Contrary to expectations, China’s real GDP growth weakened to 7.7% year-on-year (yoy) in the first quarter of this year, down slightly from the 7.9% posted in the last quarter of 2012. On a quarter-on-quarter basis, real GDP growth slowed from 2% in 4Q2012 to 1.6% in 1Q2013. In the first quarter, investment growth disappointed, increasing by a lower than expected 20.9% yoy. As a result, capital formation added only 2.3 percentage points to the total first quarter growth rate. Domestic consumption, partly driven by the construction sector, overtook investment as China’s most important growth driver, contributing 4.3 percentage points. The external sector contributed the remaining 1.1 percentage points.
It appears that March in particular was a weak month, as industrial production growth slowed to 8.9% yoy, from 9.9% in January and February. In addition, electricity production growth, a good proxy for economic activity in China, was also much weaker in March (+2.1% yoy) than in the first two months of the year (+3.4% yoy).
As real GDP growth - at last - accelerated again in the fourth quarter of 2012, after slowing down each of the preceding 6 quarters, it was widely expected that China´s economy would continue to strengthen in the first quarter of 2013. After all, monetary easing and stimulus measures implemented over the course of last year seemed to be positively working through to the real economy. Moreover, purchasing managers had been more positive about China´s economic future as well. Furthermore, credit grew strongly in the first quarter, which also pointed to strong economic activity. As it turns out, celebrations regarding an economic recovery started too early.
Supporting growth on the short-term has become more problematic. First of all, the real estate sector proved important in supporting both investment and consumption growth in the first quarter. However, the government is concerned about the buildup of a real estate bubble and has recently enhanced measures aimed at cooling the housing market. Although a prudent and welcome policy stance, it will subdue the real estate sector, and thus overall economic growth if maintained.
Secondly, authorities are also more concerned about strong credit growth and resulting risks to the banking sector. As a result, measures to better manage these risks have been implemented recently after credit growth increased very strongly in the first months of the year. As a result, credit expansion, another important driver of investment and consumption, might slow in the coming months as well.
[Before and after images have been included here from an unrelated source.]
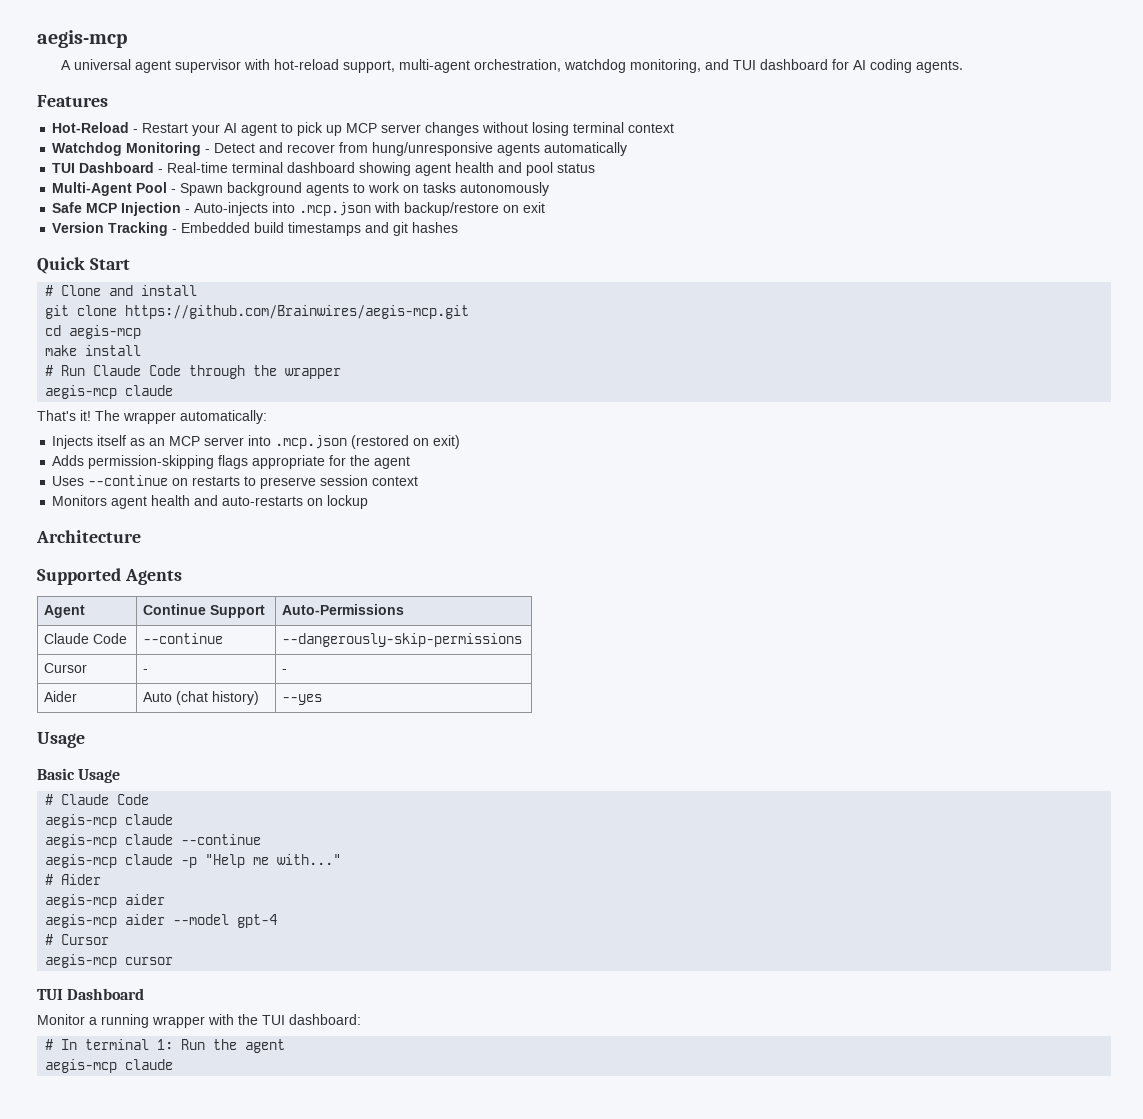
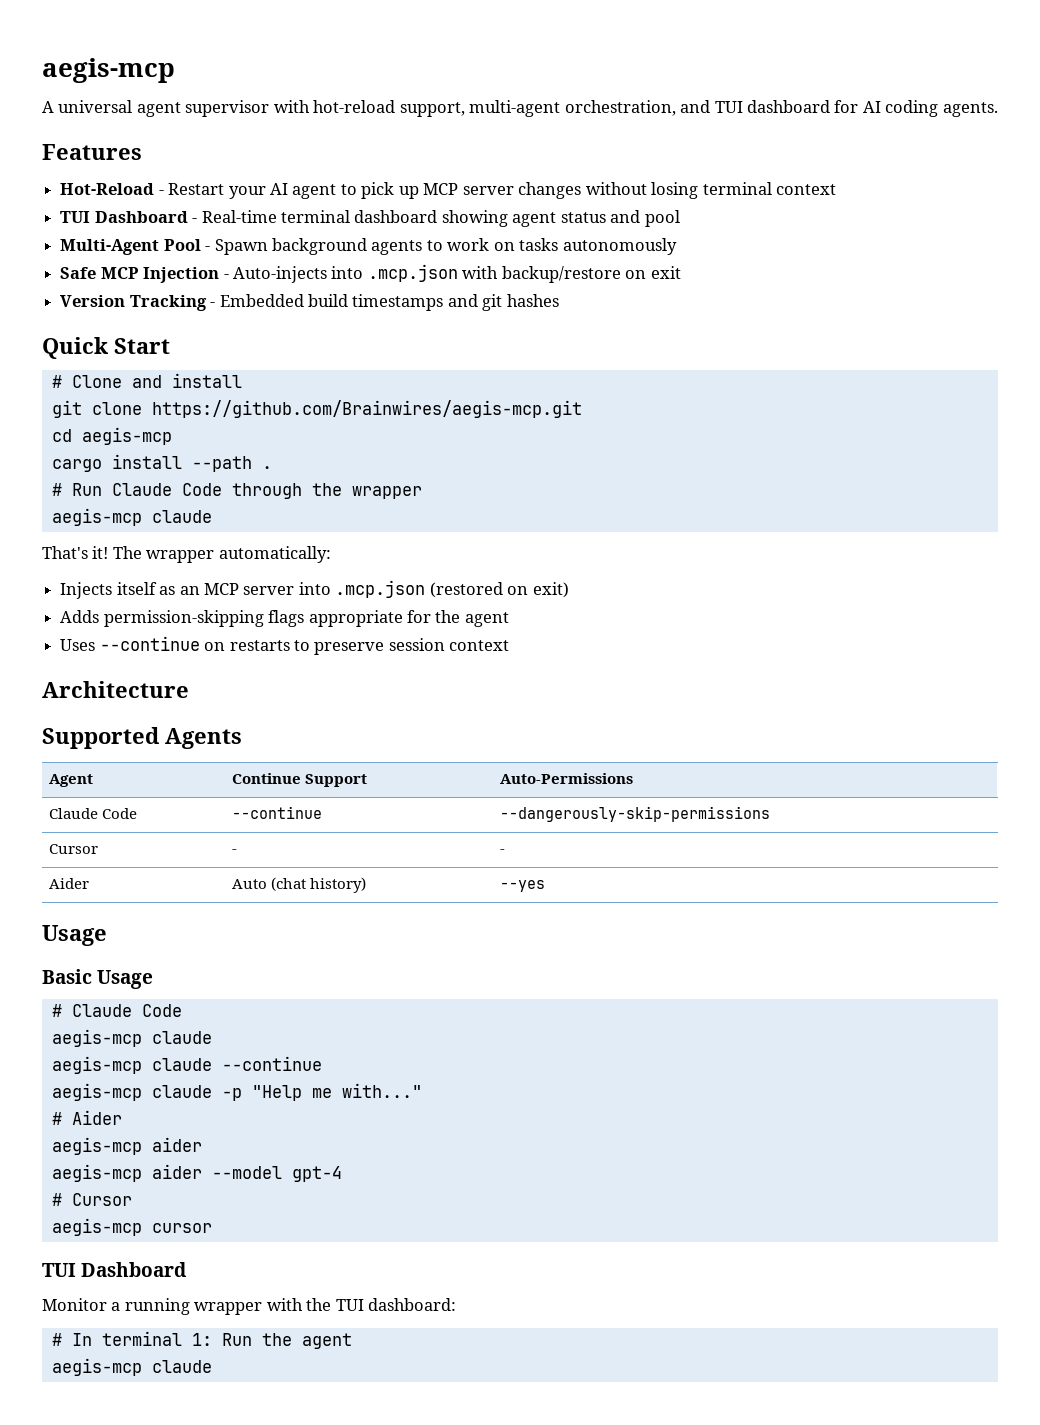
- A universal agent supervisor with hot-reload support, multi-agent orchestration, watchdog monitoring, and TUI dashboard for AI coding agents.
+ A universal agent supervisor with hot-reload support, multi-agent orchestration, and TUI dashboard for AI coding agents.
- Watchdog Monitoring - Detect and recover from hung/unresponsive agents automatically
- TUI Dashboard - Real-time terminal dashboard showing agent health and pool status
+ TUI Dashboard - Real-time terminal dashboard showing agent status and pool
- make install
+ cargo install --path .
- Monitors agent health and auto-restarts on lockup

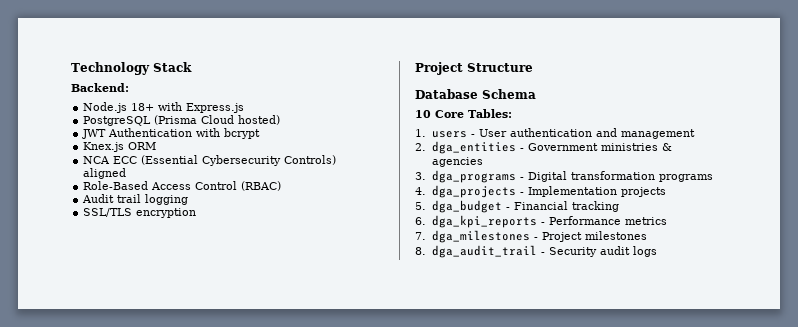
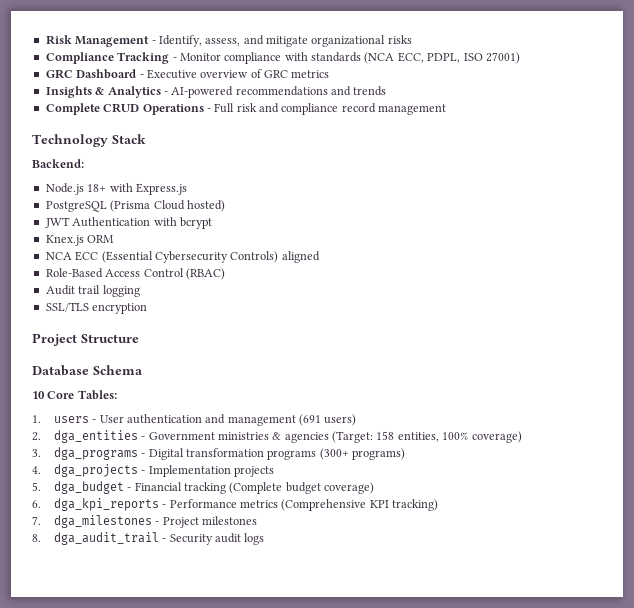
+ Risk Management - Identify, assess, and mitigate organizational risks
+ Compliance Tracking - Monitor compliance with standards (NCA ECC, PDPL, ISO 27001)
+ GRC Dashboard - Executive overview of GRC metrics
+ Insights & Analytics - AI-powered recommendations and trends
+ Complete CRUD Operations - Full risk and compliance record management
- 1. users - User authentication and management
+ 1. users - User authentication and management (691 users)
- 2. dga_entities - Government ministries & agencies
+ 2. dga_entities - Government ministries & agencies (Target: 158 entities, 100% coverage)
- 3. dga_programs - Digital transformation programs
+ 3. dga_programs - Digital transformation programs (300+ programs)
- 5. dga_budget - Financial tracking
+ 5. dga_budget - Financial tracking (Complete budget coverage)
- 6. dga_kpi_reports - Performance metrics
+ 6. dga_kpi_reports - Performance metrics (Comprehensive KPI tracking)

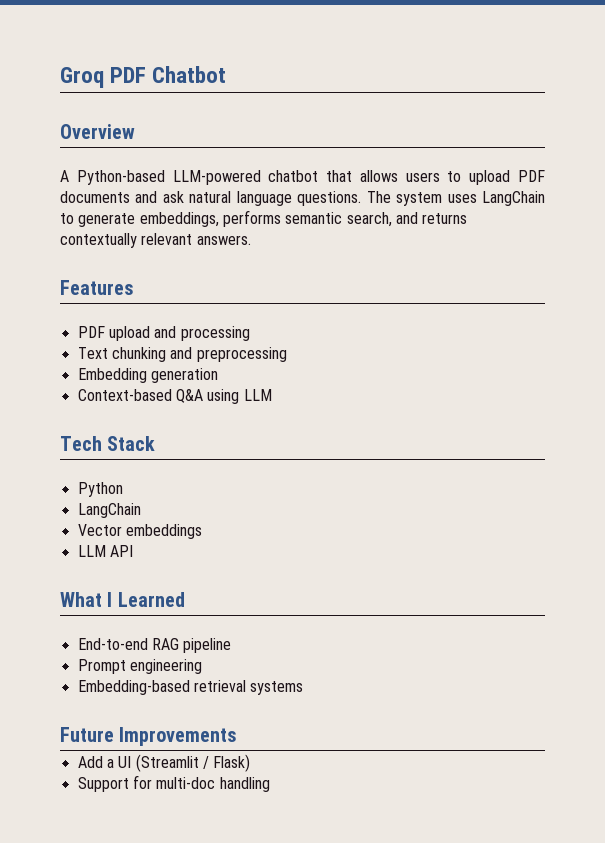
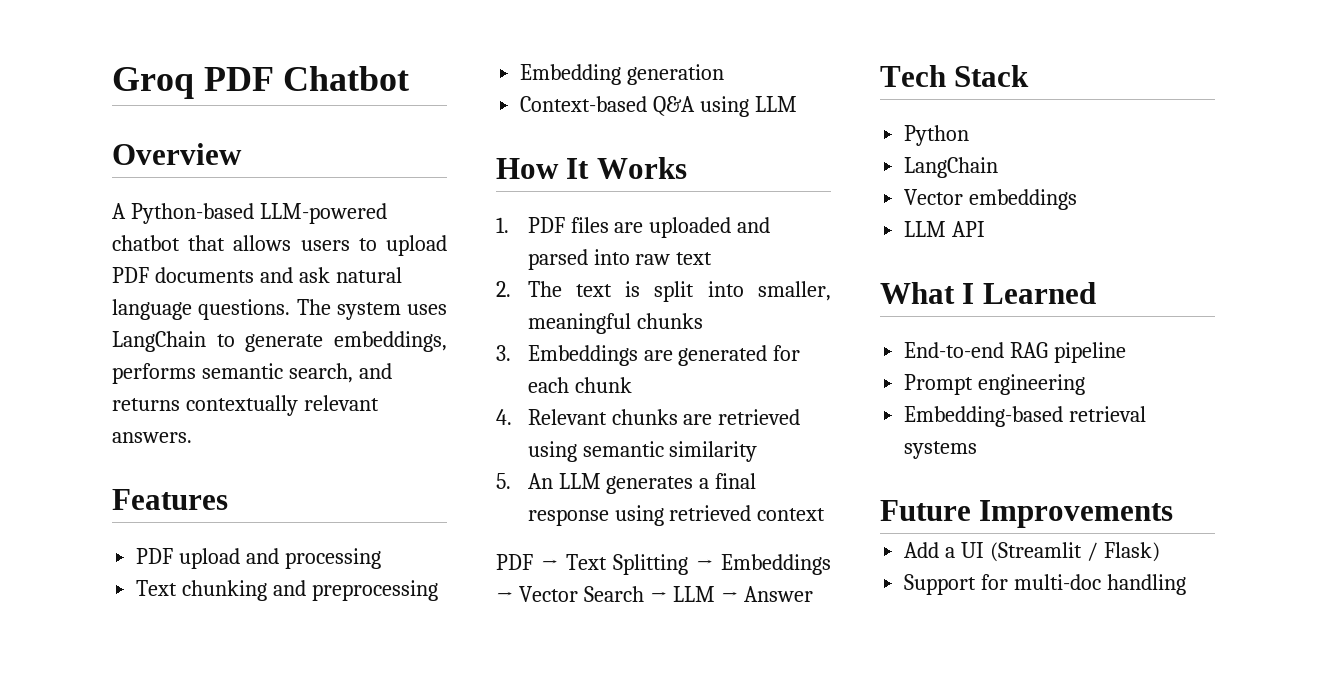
+ How It Works
+ 1. PDF files are uploaded and parsed into raw text
+ 2. The text is split into smaller, meaningful chunks
+ 3. Embeddings are generated for each chunk
+ 4. Relevant chunks are retrieved using semantic similarity
+ 5. An LLM generates a final response using retrieved context
+ PDF → Text Splitting → Embeddings → Vector Search → LLM → Answer

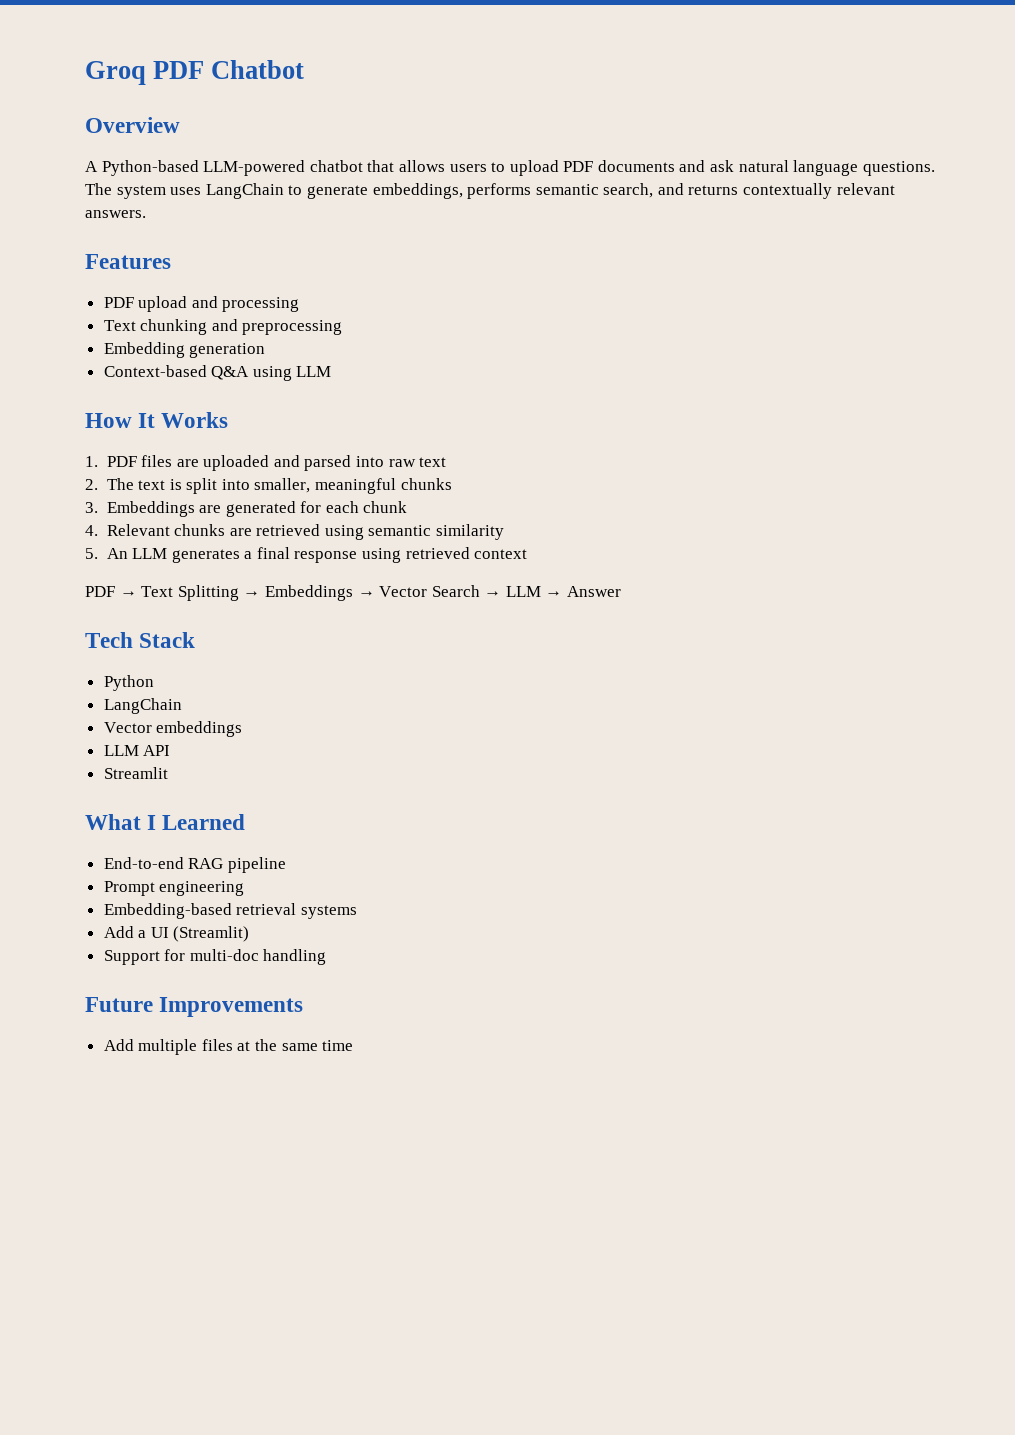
+ Streamlit
- Future Improvements
- Add a UI (Streamlit / Flask)
+ Add a UI (Streamlit)
+ Future Improvements
+ Add multiple files at the same time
If desired, China´s policy makers would have to resort to a new round of stimulus spending to support growth, which is usually financed by bank loans. Also, easing measures aimed at cooling the housing market again would be a possibility. However, with authorities concerned on both the banking and real estate sectors, this is unlikely to happen. In addition, rapid credit growth in 1Q2013 might start to push up inflation in the months ahead. At present, this is not a concern, as consumer prices rose by 2.1% yoy in March, down from a Chinese New Year-induced spike of 3.2% yoy in February. However, inflation is expected to rise beyond the People´s Bank of China´s 3.5% inflation target by the end of the year. Recent outbreaks of bird flu could push up food prices even sooner. Wary of rising inflation, Chinese authorities will take a cautious approach to implementing new stimulus measures.
In all, China´s government will continue to work to maintain real GDP growth at 7.5% in 2013, as this will remain their main priority. At the moment, this appears to be achievable and the government doesn’t seem very concerned about the slowdown (yet). However, relatively weak performance of advanced economies may have a weakening effect on growth in China through weaker than anticipated external demand growth. If China’s economic growth would continue to disappoint, boosting the economy will be more risky than before. The government has to take caution in using its usual instrument – credit fueled investment stimulus – in order not to enhance financial sector risks. If housing market measures are eased too much, this increases the risk of problems in the real estate market later on. Premier Li Keqiang described China´s economic outlook as “murky”. Even so, following the first quarter figures and barring a rapid increase of inflation, China´s real GDP growth estimate for 2013 has been lowered to between 7.5% and 8%, down from 8%-8.5%.